• Directions:
Go over the lines below, and when one contains the word "none", copy it.

• Input data:
______

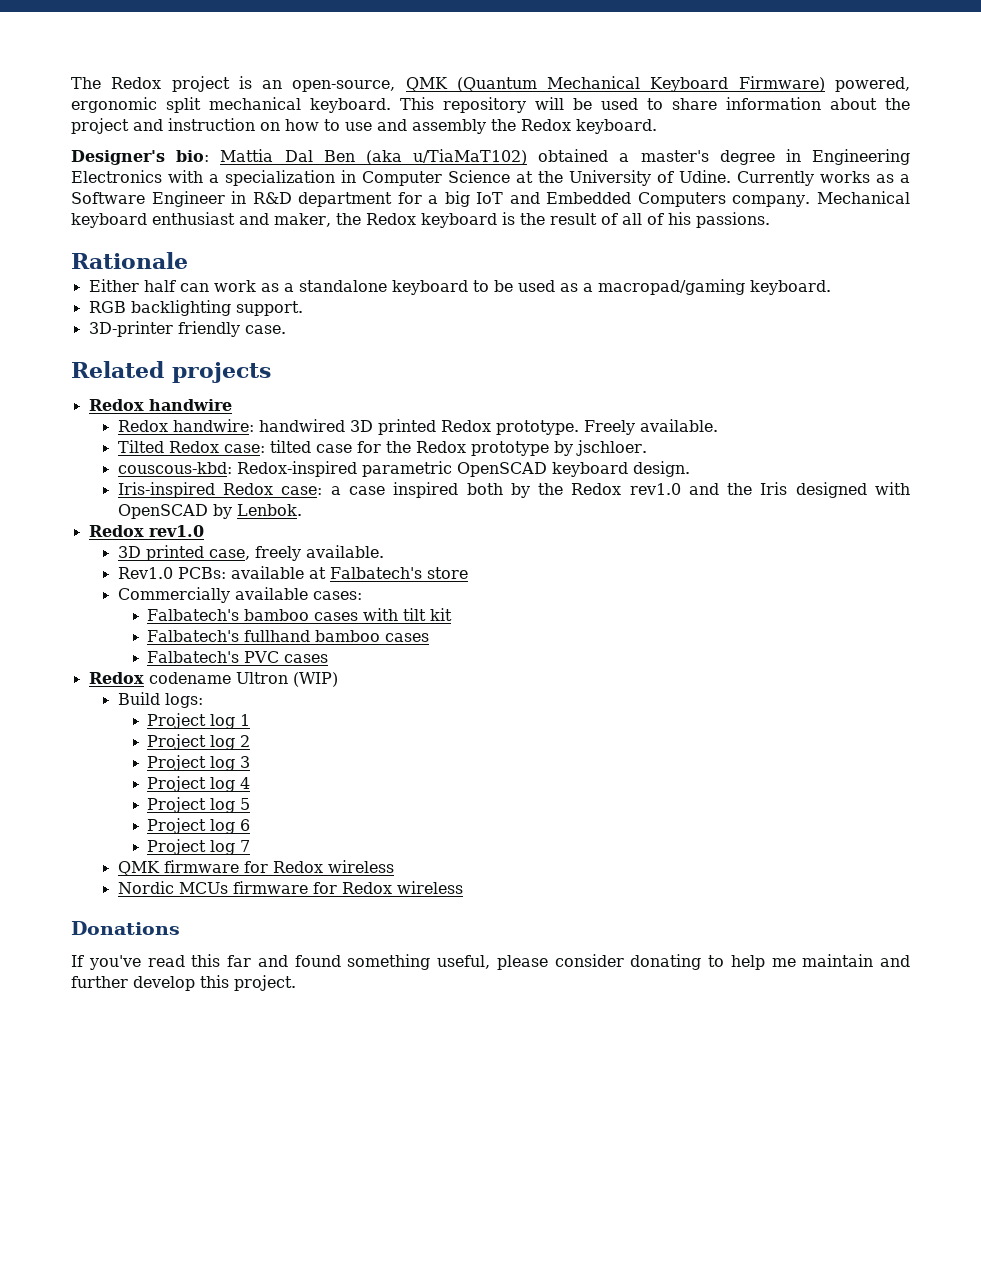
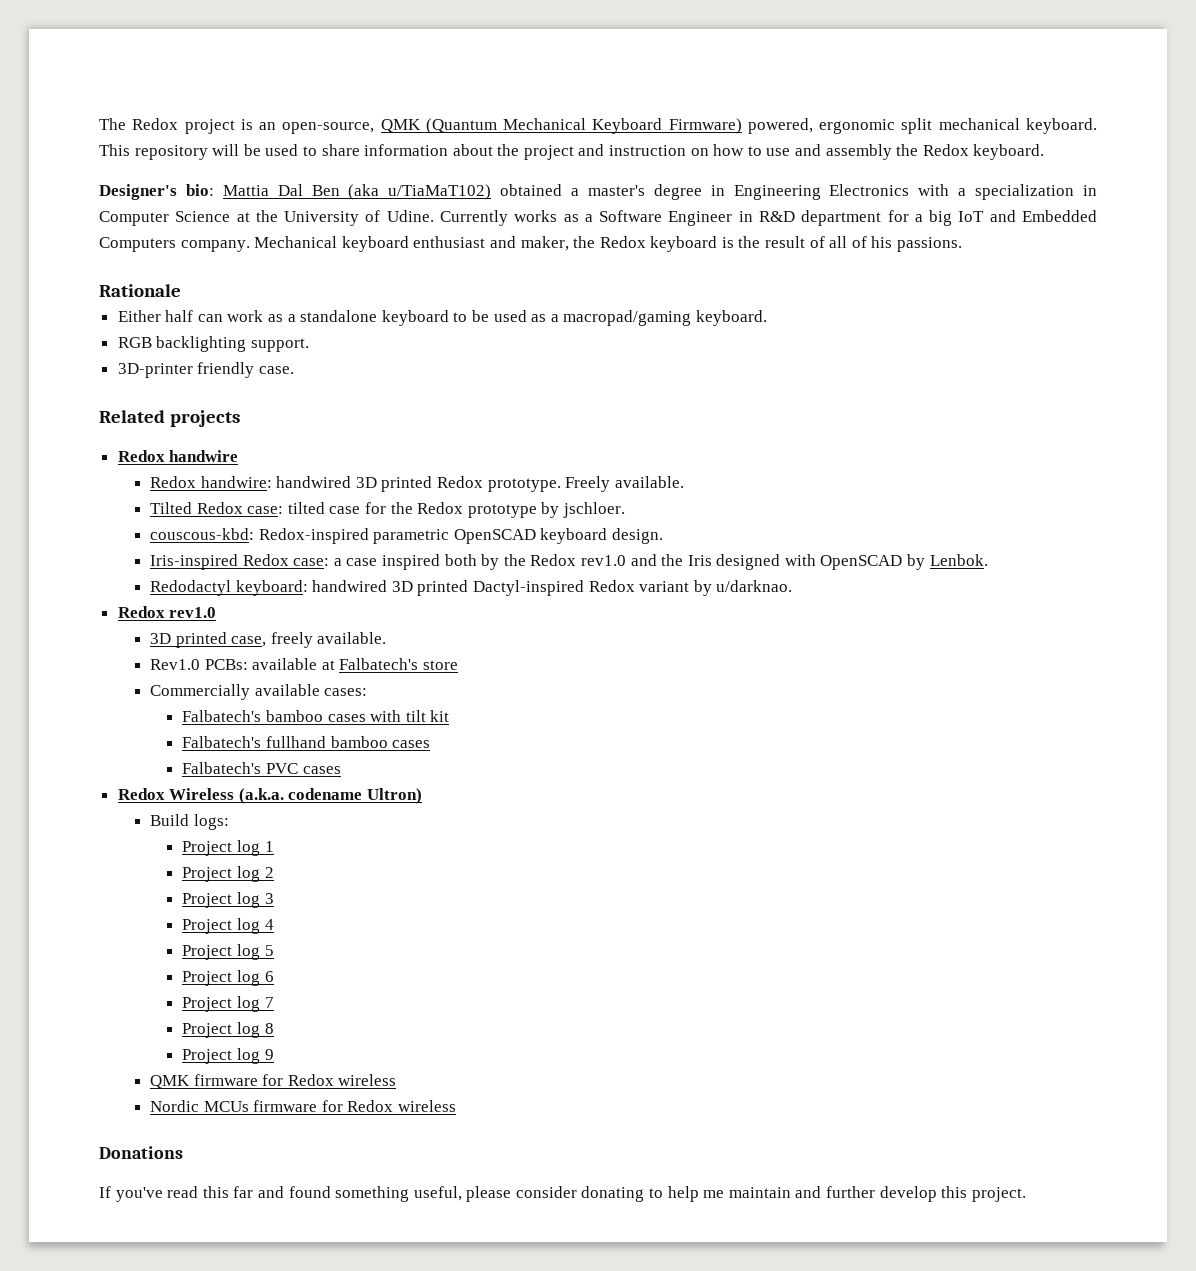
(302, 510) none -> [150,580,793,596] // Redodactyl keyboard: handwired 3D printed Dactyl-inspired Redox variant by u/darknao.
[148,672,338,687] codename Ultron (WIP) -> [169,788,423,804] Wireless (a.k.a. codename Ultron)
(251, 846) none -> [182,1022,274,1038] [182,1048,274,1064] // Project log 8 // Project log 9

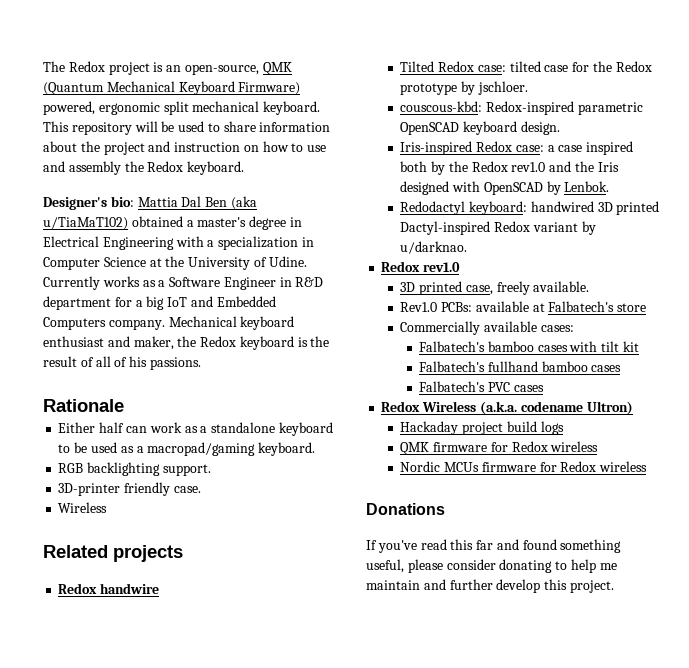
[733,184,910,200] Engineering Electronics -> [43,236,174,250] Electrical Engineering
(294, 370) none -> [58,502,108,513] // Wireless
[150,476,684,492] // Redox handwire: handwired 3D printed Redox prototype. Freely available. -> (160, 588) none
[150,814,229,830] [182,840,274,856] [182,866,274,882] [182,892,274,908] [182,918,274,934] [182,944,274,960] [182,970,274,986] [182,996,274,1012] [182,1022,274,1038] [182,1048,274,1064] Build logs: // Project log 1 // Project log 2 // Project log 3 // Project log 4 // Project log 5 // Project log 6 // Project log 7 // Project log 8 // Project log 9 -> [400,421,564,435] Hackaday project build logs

______

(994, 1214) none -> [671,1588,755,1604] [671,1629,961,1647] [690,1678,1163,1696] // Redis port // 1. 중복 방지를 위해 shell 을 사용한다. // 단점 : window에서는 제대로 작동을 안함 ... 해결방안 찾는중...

______

• Solution for this task:
(302, 510) none -> [150,580,793,596] // Redodactyl keyboard: handwired 3D printed Dactyl-inspired Redox variant by u/darknao.
(251, 846) none -> [182,1022,274,1038] [182,1048,274,1064] // Project log 8 // Project log 9
(294, 370) none -> [58,502,108,513] // Wireless
[150,476,684,492] // Redox handwire: handwired 3D printed Redox prototype. Freely available. -> (160, 588) none
(994, 1214) none -> [671,1588,755,1604] [671,1629,961,1647] [690,1678,1163,1696] // Redis port // 1. 중복 방지를 위해 shell 을 사용한다. // 단점 : window에서는 제대로 작동을 안함 ... 해결방안 찾는중...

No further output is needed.